## MATERIAL FOR THE TASK:
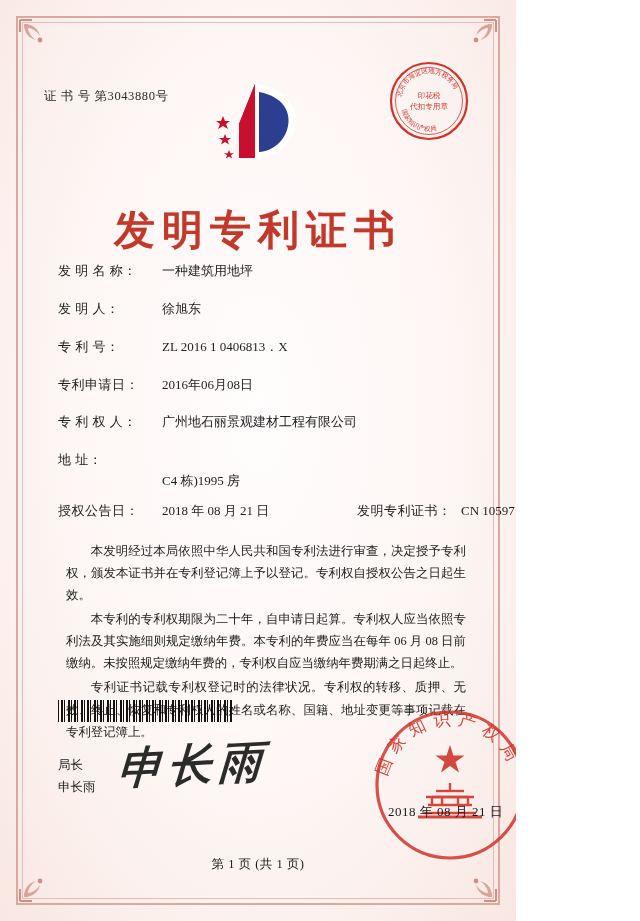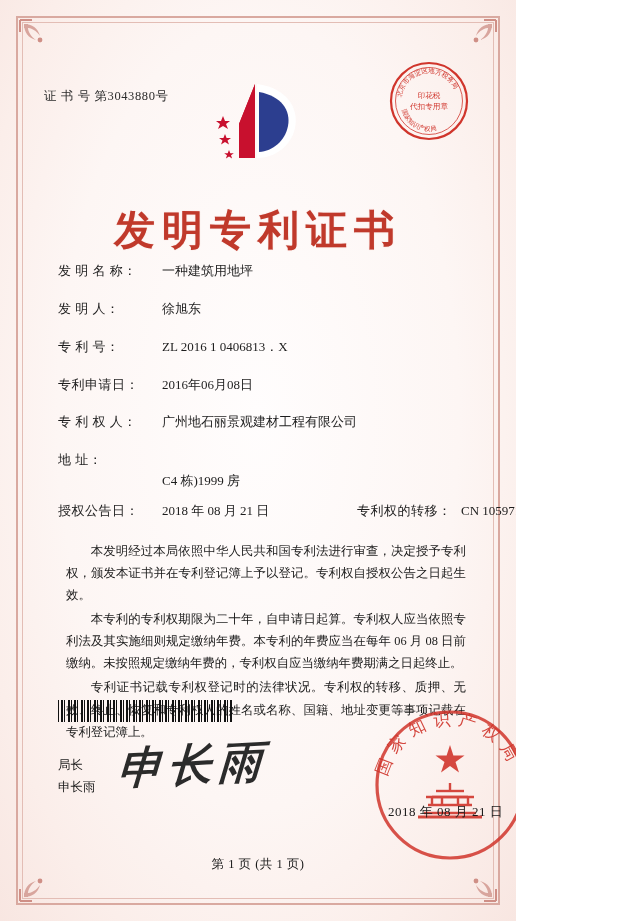"C4 栋)1999 房" div.addr-second { text: 1999 -> 1995 }
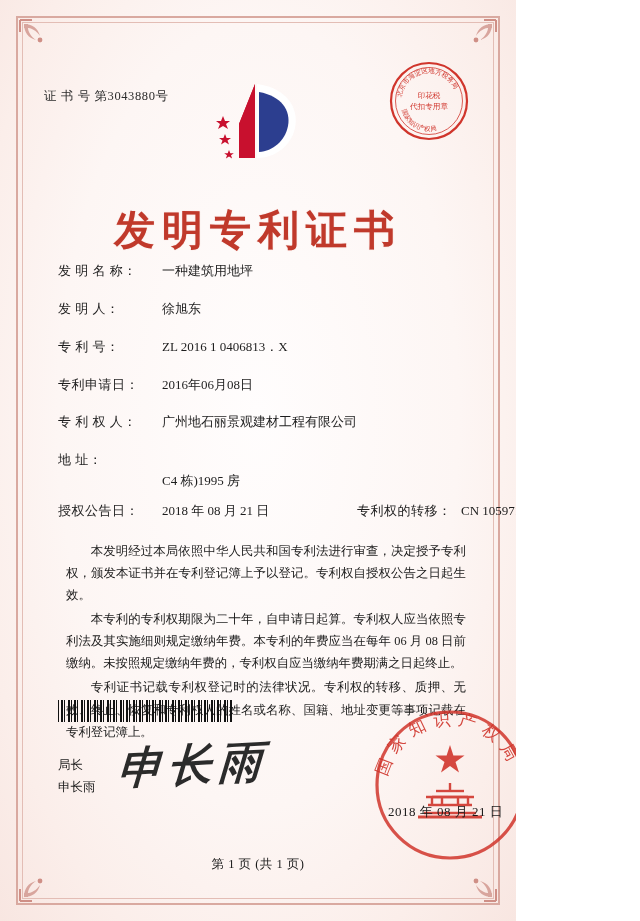"专利权的转移：" div.flabel2 { text: 专利权的转移 -> 发明专利证书 }
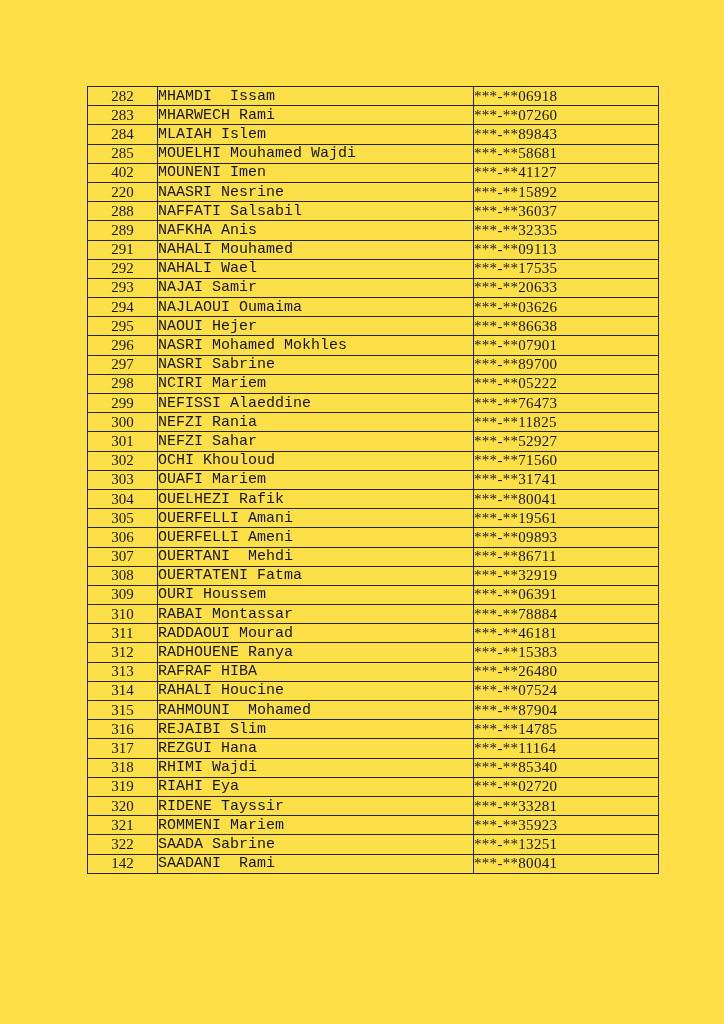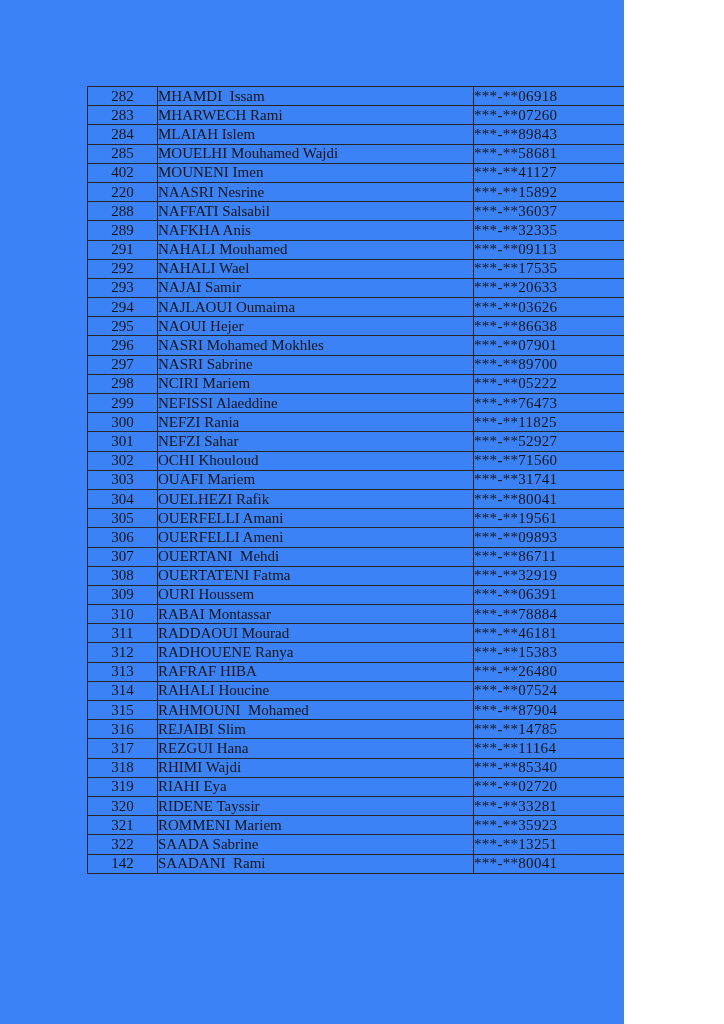"282" .page { background: #3b82f6 -> #fde047; width: 624px -> 724px }
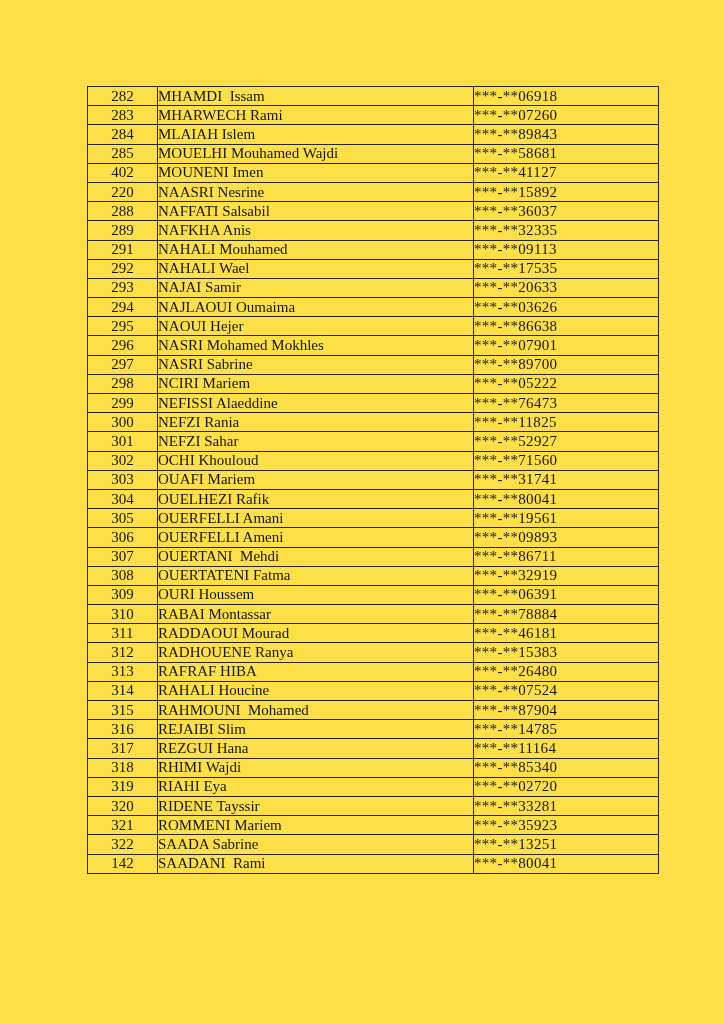"MHAMDI Issam" td.name { font-family: none -> Liberation Mono, monospace }
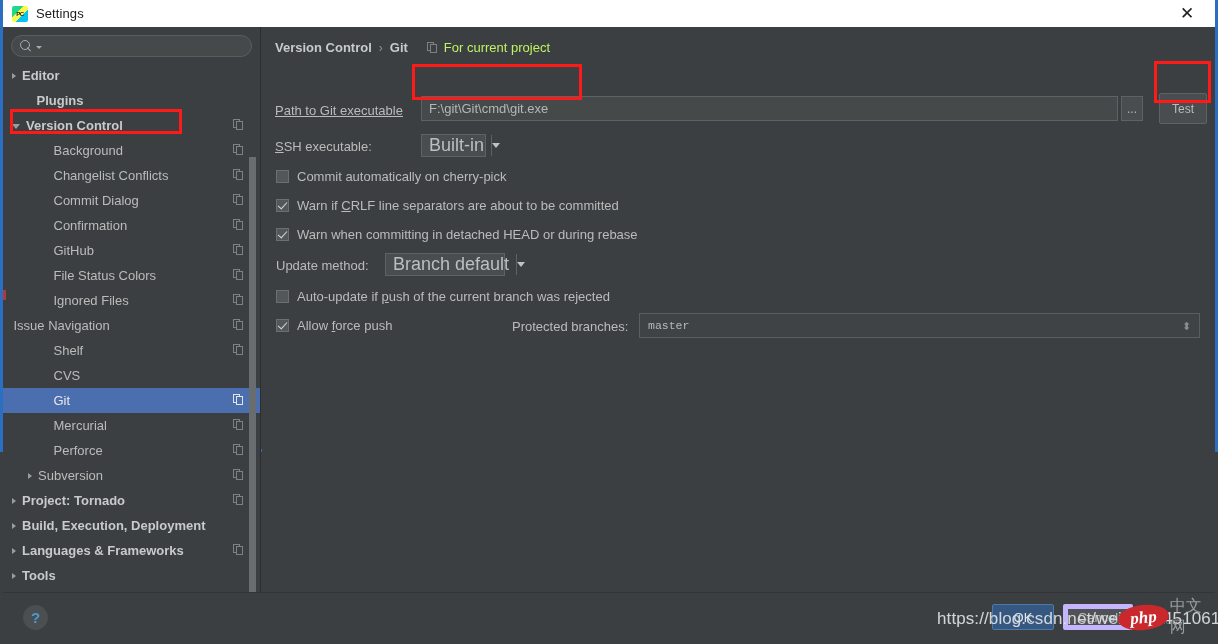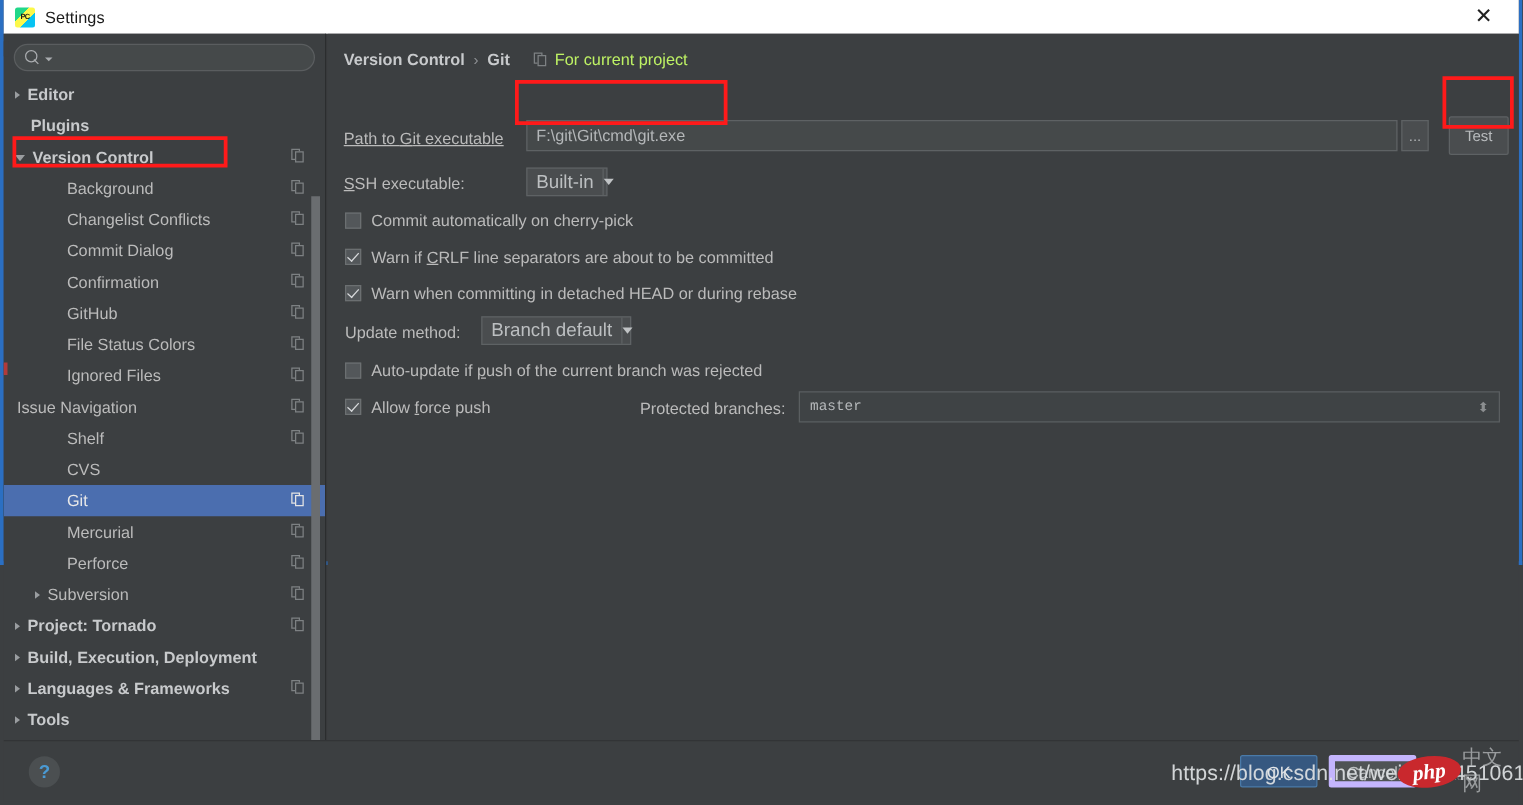"Plugins" div.node { padding-left: 11px -> 23px }
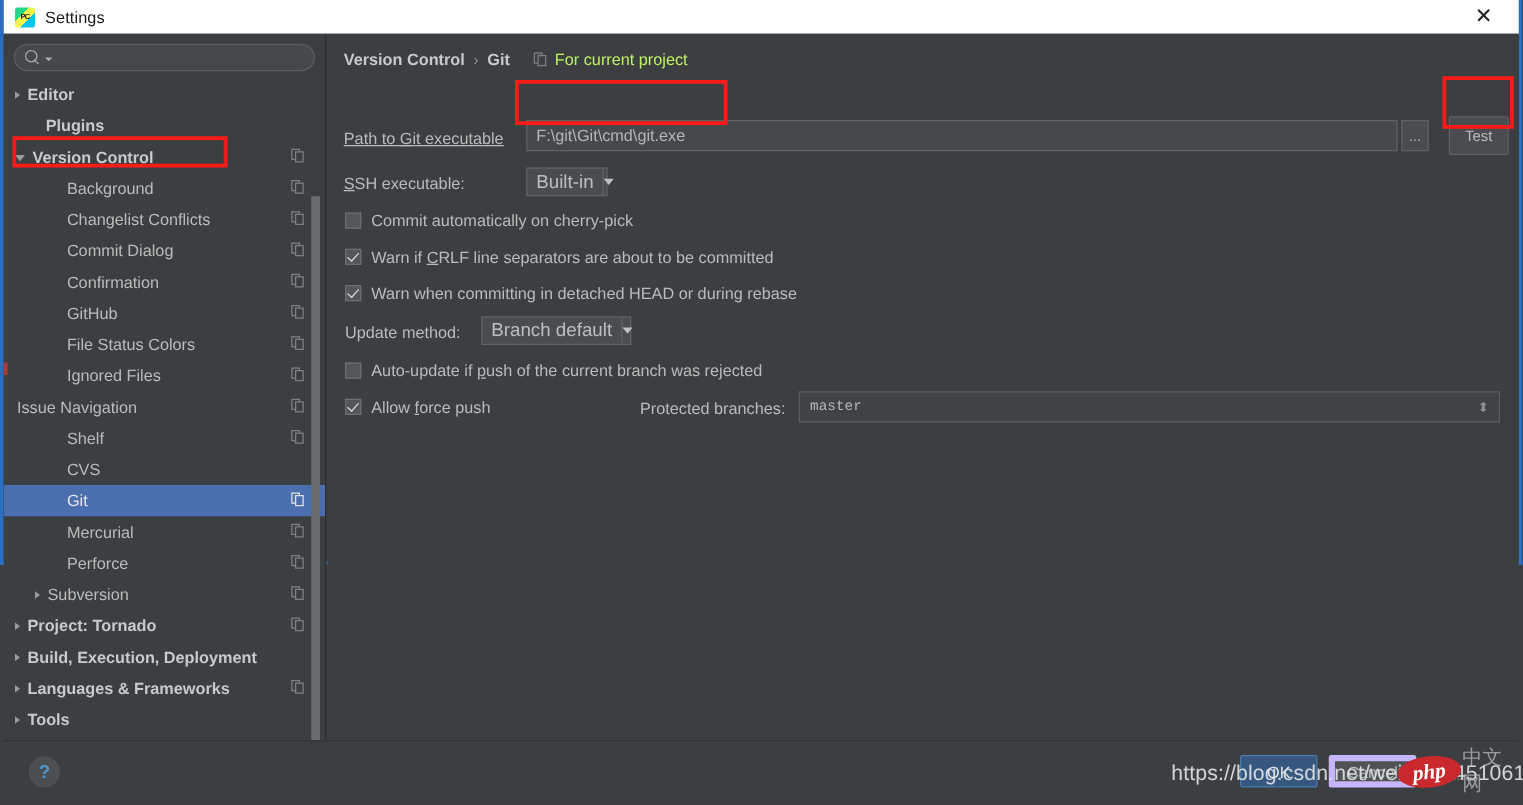"Built-in" .combo .cval { font-size: 15px -> 18px }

## DIRECTIONS:
Among the entries above, locate the line with "text: 专利权的转移 ->" and the line with "padding-left: 11px ->". Give those two lines and all lines between them again, exactly, leaving out the pictures.

## RESPONSE:
"专利权的转移：" div.flabel2 { text: 专利权的转移 -> 发明专利证书 }
"282" .page { background: #3b82f6 -> #fde047; width: 624px -> 724px }
"MHAMDI Issam" td.name { font-family: none -> Liberation Mono, monospace }
"Plugins" div.node { padding-left: 11px -> 23px }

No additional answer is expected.